Advice to Writers: How to Help Your Readers
Some tips and tricks to make your Substack more user-friendly and maintain readership
Introduction & Disclaimer
This post is inspired by my own sense of overwhelm from all the content/writing available on Substack. I think it’s awesome so many people are able to share their insights and creativity… it’s just a LOT. What follows here are some tips that I think all Substackers should leverage to make life easier for their readers/subscribers.
Disclaimer: This is one of those things that shouldn’t need to be said but does, because the internet: I am not telling you how or what to write. I am not telling you that you need to do anything. What follows is my advice and my reasoning behind that advice.
Why should you listen to me? I see a lot of complaints on Substack from writers about having trouble attracting readers. Hi 👋 I’m a reader1. And the main reason you’re not getting my attention is because your shit is disorganized. I also have my own newsletter means that I have some familiarity with the tools available to Substackers that can help you better organize your newsletter(s). Am I the paragon of organization? No. When you get an email from my newsletter or visit my Substack do you know what’s inside and where to find stuff? If you’re reasonably competent, yes.
I’m not going to talk about graphic design, or which layouts are the best, or publishing strategies, or when to pivot to paid. This is ‘Be Nice to Your Readers 101.’ There may be a part two at some point, but these are the basics.

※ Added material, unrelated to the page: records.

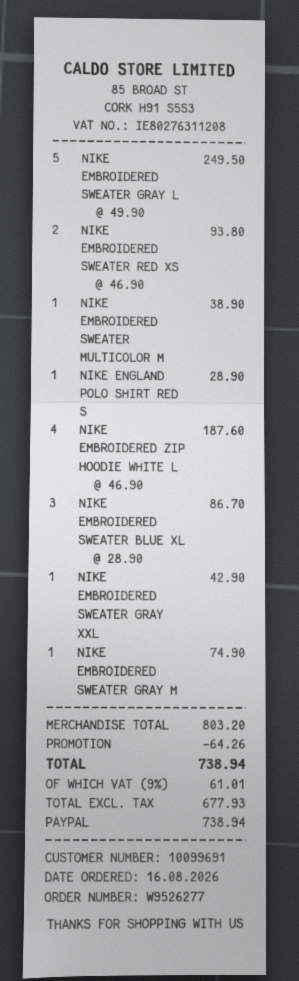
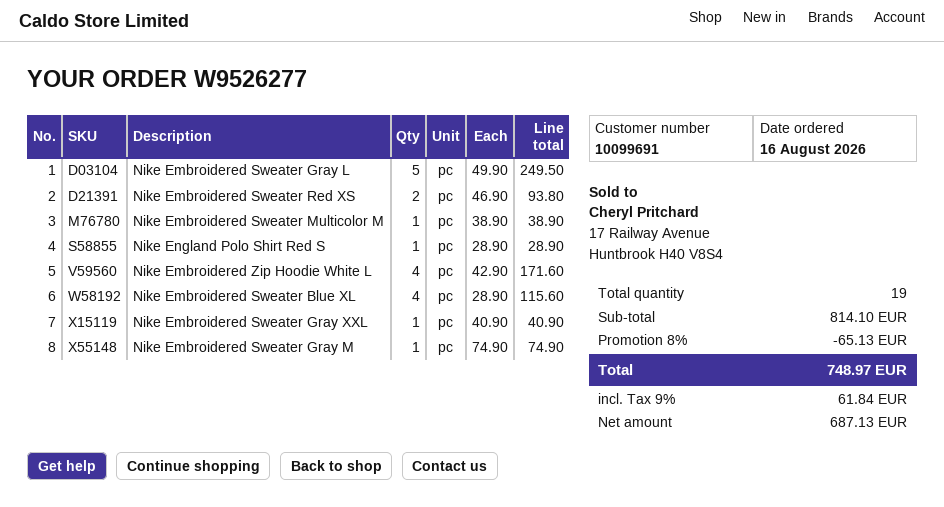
NIKE EMBROIDERED ZIP HOODIE WHITE L: 4 x 46.90 = 187.60 -> 4 x 42.90 = 171.60
NIKE EMBROIDERED SWEATER BLUE XL: 3 x 28.90 = 86.70 -> 4 x 28.90 = 115.60
NIKE EMBROIDERED SWEATER GRAY XXL: 1 x 42.90 = 42.90 -> 1 x 40.90 = 40.90
subtotal: 803.20 -> 814.10
discount: 64.26 -> 65.13
net: 677.93 -> 687.13
tax: 9% = 61.01 -> 9% = 61.84
total: 738.94 -> 748.97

Enough preamble. Let’s get into this…
The About Page
Your Introduction(s)
Substack gives you a default “About” page. Please make this the first damn thing you update, holy crap. Here’s mine. What you’ll notice is that it is divided into easy-to-understand sections. I introduce myself (your mileage may vary on how much personal information you may want to provide) and my newsletter’s purpose/intent (please don’t make this a mystery).
Your Newsletter’s Purpose
You do not need to know everything you are ever going to write ahead of time. No one is asking you to see into the future2, but if you don’t at least know the broad strokes of what you intend to write you should not have a newsletter in the first place.
Which is not to say that you can’t be a rambler, or a journaler, or someone who has to type out their thoughts to fully process them. All of that is cool and good, but you need to make people aware that’s your intention from the jump. I (personally) might read a researched and well thought out essay on an author I’ve never head of — say, William Vollmann — but I’m (personally) not going to read your disjointed thoughts on Europe Central. I’m one reader, but if you’re asking a reader to invest their time in your writing, you should at least let them know if you’re shooting from the hip or aiming down the sights.

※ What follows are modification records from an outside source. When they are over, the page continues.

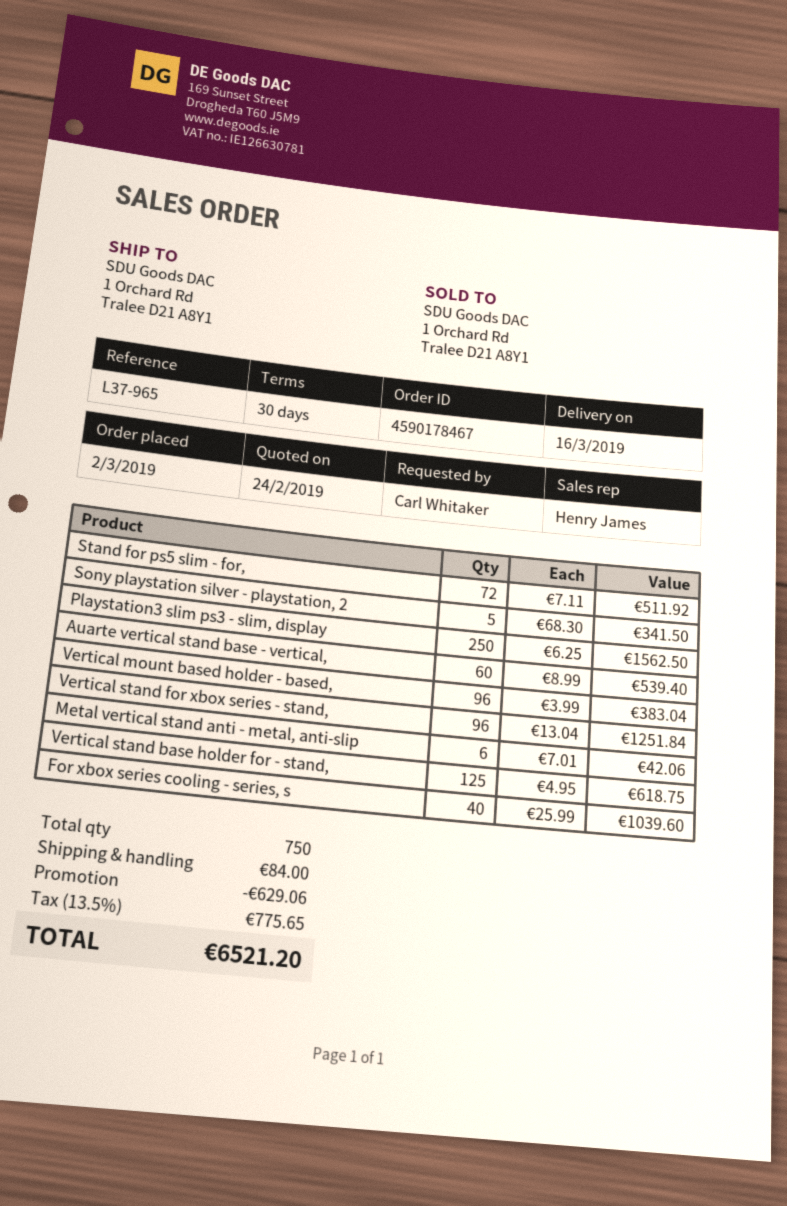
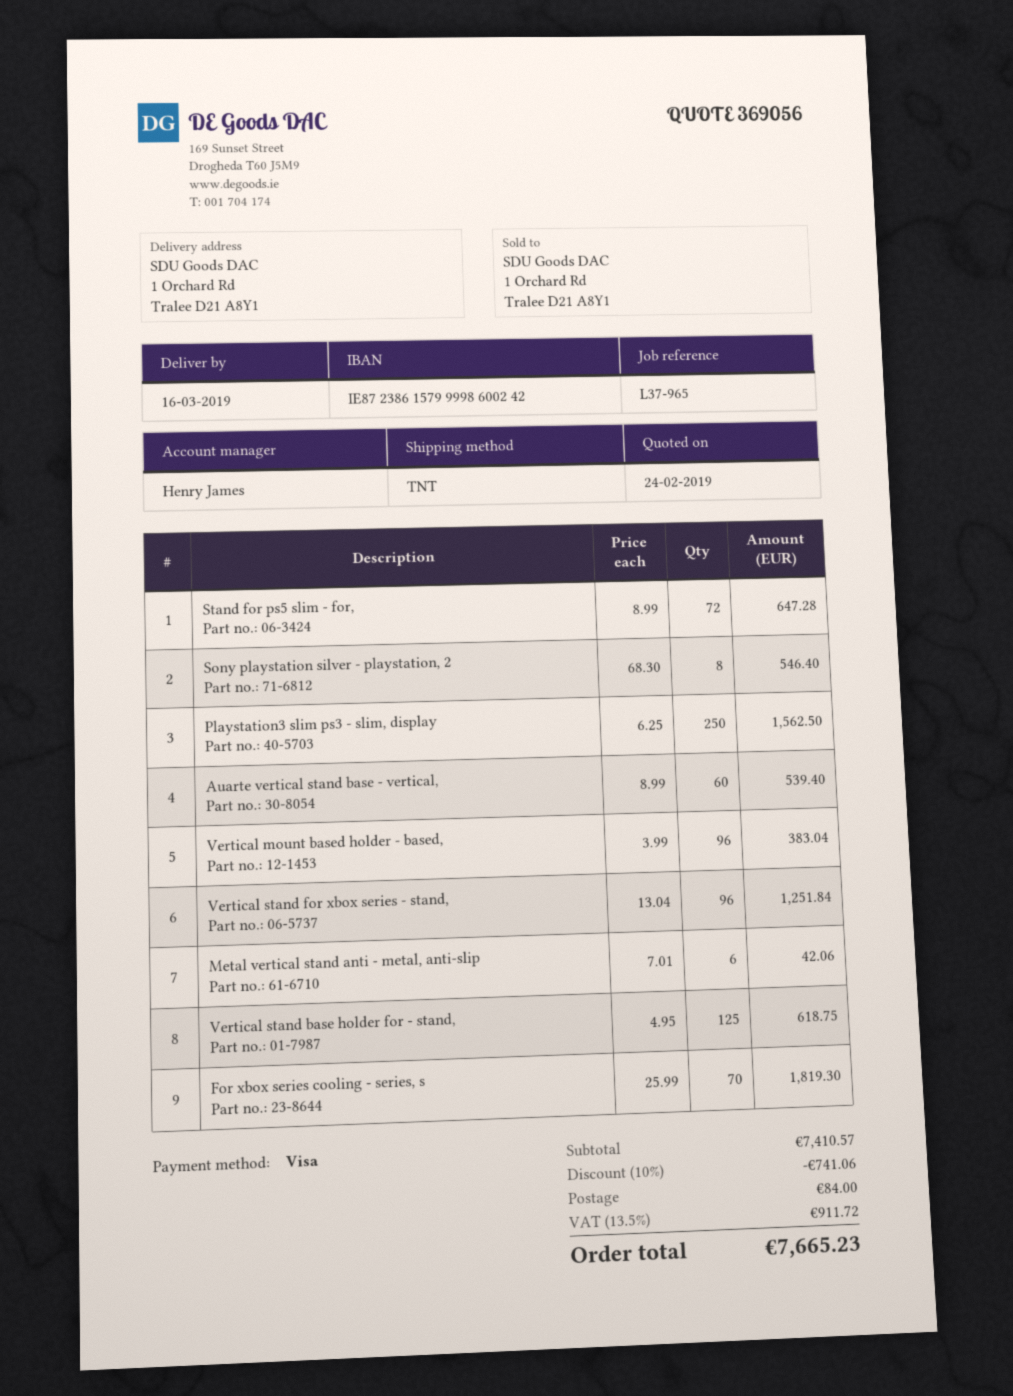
Stand for ps5 slim - for,: 72 x 7.11 = 511.92 -> 72 x 8.99 = 647.28
Sony playstation silver - playstation, 2: 5 x 68.30 = 341.50 -> 8 x 68.30 = 546.40
For xbox series cooling - series, s: 40 x 25.99 = 1039.60 -> 70 x 25.99 = 1819.30
discount: 629.06 -> 741.06
tax: 13.5% = 775.65 -> 13.5% = 911.72
total: 6521.20 -> 7665.23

Which again is NOT to say you SHOULDN’T write whatever you want! Write what you want to write, but don’t make readers have to search through all your production to find your product(s).
Your Sales Pitch(es)
If you are a multi-hyphenate? Do you write and are an editor, or graphic designer, or journalist, or ghost-writer, or spiritual medium? Make sure to mention this in your About page. Better: in addition to mentioning it in your about page, have a separate page/tab for each of your hyphens3. For example, as a reader/reviewer, I have a section that says you can request that I review your work. I tell you what to expect and then link you to my Review Requests page.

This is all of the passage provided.